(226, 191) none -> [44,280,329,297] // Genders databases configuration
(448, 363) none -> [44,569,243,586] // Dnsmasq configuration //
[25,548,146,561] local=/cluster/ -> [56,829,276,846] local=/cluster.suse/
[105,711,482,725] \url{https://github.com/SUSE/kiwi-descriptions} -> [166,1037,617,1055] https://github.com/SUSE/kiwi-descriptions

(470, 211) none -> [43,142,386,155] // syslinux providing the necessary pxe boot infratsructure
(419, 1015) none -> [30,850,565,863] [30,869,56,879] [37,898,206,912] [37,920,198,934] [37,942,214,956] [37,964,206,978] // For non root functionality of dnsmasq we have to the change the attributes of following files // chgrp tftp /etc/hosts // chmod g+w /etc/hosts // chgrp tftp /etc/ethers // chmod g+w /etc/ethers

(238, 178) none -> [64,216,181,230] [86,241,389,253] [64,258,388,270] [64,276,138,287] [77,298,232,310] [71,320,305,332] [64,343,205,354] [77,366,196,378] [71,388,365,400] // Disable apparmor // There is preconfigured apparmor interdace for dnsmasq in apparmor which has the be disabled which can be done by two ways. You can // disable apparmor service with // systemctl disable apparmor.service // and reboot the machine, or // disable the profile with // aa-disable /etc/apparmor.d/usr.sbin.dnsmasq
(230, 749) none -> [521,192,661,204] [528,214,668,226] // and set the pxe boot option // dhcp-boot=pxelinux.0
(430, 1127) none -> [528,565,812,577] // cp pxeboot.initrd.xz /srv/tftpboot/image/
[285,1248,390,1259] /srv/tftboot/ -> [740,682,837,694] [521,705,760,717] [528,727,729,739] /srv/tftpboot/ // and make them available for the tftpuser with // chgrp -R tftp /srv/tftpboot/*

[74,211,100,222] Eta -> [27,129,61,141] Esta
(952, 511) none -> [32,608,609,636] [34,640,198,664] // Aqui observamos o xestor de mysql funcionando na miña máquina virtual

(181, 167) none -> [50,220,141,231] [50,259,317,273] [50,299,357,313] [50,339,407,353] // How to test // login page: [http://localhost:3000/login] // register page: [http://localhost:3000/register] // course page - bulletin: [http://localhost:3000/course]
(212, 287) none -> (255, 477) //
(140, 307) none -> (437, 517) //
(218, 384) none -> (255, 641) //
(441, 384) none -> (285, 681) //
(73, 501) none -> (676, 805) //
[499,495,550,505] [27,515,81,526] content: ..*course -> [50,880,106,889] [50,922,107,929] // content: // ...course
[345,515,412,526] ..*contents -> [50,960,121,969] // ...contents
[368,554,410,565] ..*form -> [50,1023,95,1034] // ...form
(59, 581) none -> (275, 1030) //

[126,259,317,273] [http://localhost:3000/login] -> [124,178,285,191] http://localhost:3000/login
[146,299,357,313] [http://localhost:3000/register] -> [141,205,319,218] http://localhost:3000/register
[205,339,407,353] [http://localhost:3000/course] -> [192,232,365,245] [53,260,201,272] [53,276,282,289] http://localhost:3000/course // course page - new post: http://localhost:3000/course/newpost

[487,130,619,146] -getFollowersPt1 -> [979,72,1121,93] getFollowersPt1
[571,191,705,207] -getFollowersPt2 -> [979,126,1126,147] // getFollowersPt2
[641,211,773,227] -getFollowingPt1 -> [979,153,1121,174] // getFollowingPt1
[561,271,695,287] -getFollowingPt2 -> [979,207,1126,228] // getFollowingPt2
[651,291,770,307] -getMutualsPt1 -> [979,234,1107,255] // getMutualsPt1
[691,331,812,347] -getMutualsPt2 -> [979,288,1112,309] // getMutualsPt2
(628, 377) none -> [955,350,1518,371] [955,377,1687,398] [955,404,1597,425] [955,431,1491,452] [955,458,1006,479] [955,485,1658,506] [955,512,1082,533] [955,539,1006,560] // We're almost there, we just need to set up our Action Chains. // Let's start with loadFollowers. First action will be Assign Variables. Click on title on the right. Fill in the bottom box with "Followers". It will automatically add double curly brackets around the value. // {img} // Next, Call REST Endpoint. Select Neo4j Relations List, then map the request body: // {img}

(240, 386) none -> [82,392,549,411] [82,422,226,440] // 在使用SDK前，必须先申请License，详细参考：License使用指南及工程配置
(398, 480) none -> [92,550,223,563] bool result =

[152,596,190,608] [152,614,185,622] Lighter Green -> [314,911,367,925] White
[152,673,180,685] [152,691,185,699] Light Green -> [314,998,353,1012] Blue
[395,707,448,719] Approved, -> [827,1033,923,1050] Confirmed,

++++

TASK DETAILS ▸
Take each record above and return it verbatim.

RESPONSE FOR THIS EXERCISE ▸
(226, 191) none -> [44,280,329,297] // Genders databases configuration
(448, 363) none -> [44,569,243,586] // Dnsmasq configuration //
[25,548,146,561] local=/cluster/ -> [56,829,276,846] local=/cluster.suse/
[105,711,482,725] \url{https://github.com/SUSE/kiwi-descriptions} -> [166,1037,617,1055] https://github.com/SUSE/kiwi-descriptions

(470, 211) none -> [43,142,386,155] // syslinux providing the necessary pxe boot infratsructure
(419, 1015) none -> [30,850,565,863] [30,869,56,879] [37,898,206,912] [37,920,198,934] [37,942,214,956] [37,964,206,978] // For non root functionality of dnsmasq we have to the change the attributes of following files // chgrp tftp /etc/hosts // chmod g+w /etc/hosts // chgrp tftp /etc/ethers // chmod g+w /etc/ethers

(238, 178) none -> [64,216,181,230] [86,241,389,253] [64,258,388,270] [64,276,138,287] [77,298,232,310] [71,320,305,332] [64,343,205,354] [77,366,196,378] [71,388,365,400] // Disable apparmor // There is preconfigured apparmor interdace for dnsmasq in apparmor which has the be disabled which can be done by two ways. You can // disable apparmor service with // systemctl disable apparmor.service // and reboot the machine, or // disable the profile with // aa-disable /etc/apparmor.d/usr.sbin.dnsmasq
(230, 749) none -> [521,192,661,204] [528,214,668,226] // and set the pxe boot option // dhcp-boot=pxelinux.0
(430, 1127) none -> [528,565,812,577] // cp pxeboot.initrd.xz /srv/tftpboot/image/
[285,1248,390,1259] /srv/tftboot/ -> [740,682,837,694] [521,705,760,717] [528,727,729,739] /srv/tftpboot/ // and make them available for the tftpuser with // chgrp -R tftp /srv/tftpboot/*

[74,211,100,222] Eta -> [27,129,61,141] Esta
(952, 511) none -> [32,608,609,636] [34,640,198,664] // Aqui observamos o xestor de mysql funcionando na miña máquina virtual

(181, 167) none -> [50,220,141,231] [50,259,317,273] [50,299,357,313] [50,339,407,353] // How to test // login page: [http://localhost:3000/login] // register page: [http://localhost:3000/register] // course page - bulletin: [http://localhost:3000/course]
(212, 287) none -> (255, 477) //
(140, 307) none -> (437, 517) //
(218, 384) none -> (255, 641) //
(441, 384) none -> (285, 681) //
(73, 501) none -> (676, 805) //
[499,495,550,505] [27,515,81,526] content: ..*course -> [50,880,106,889] [50,922,107,929] // content: // ...course
[345,515,412,526] ..*contents -> [50,960,121,969] // ...contents
[368,554,410,565] ..*form -> [50,1023,95,1034] // ...form
(59, 581) none -> (275, 1030) //

[126,259,317,273] [http://localhost:3000/login] -> [124,178,285,191] http://localhost:3000/login
[146,299,357,313] [http://localhost:3000/register] -> [141,205,319,218] http://localhost:3000/register
[205,339,407,353] [http://localhost:3000/course] -> [192,232,365,245] [53,260,201,272] [53,276,282,289] http://localhost:3000/course // course page - new post: http://localhost:3000/course/newpost

[487,130,619,146] -getFollowersPt1 -> [979,72,1121,93] getFollowersPt1
[571,191,705,207] -getFollowersPt2 -> [979,126,1126,147] // getFollowersPt2
[641,211,773,227] -getFollowingPt1 -> [979,153,1121,174] // getFollowingPt1
[561,271,695,287] -getFollowingPt2 -> [979,207,1126,228] // getFollowingPt2
[651,291,770,307] -getMutualsPt1 -> [979,234,1107,255] // getMutualsPt1
[691,331,812,347] -getMutualsPt2 -> [979,288,1112,309] // getMutualsPt2
(628, 377) none -> [955,350,1518,371] [955,377,1687,398] [955,404,1597,425] [955,431,1491,452] [955,458,1006,479] [955,485,1658,506] [955,512,1082,533] [955,539,1006,560] // We're almost there, we just need to set up our Action Chains. // Let's start with loadFollowers. First action will be Assign Variables. Click on title on the right. Fill in the bottom box with "Followers". It will automatically add double curly brackets around the value. // {img} // Next, Call REST Endpoint. Select Neo4j Relations List, then map the request body: // {img}

(240, 386) none -> [82,392,549,411] [82,422,226,440] // 在使用SDK前，必须先申请License，详细参考：License使用指南及工程配置
(398, 480) none -> [92,550,223,563] bool result =

[152,596,190,608] [152,614,185,622] Lighter Green -> [314,911,367,925] White
[152,673,180,685] [152,691,185,699] Light Green -> [314,998,353,1012] Blue
[395,707,448,719] Approved, -> [827,1033,923,1050] Confirmed,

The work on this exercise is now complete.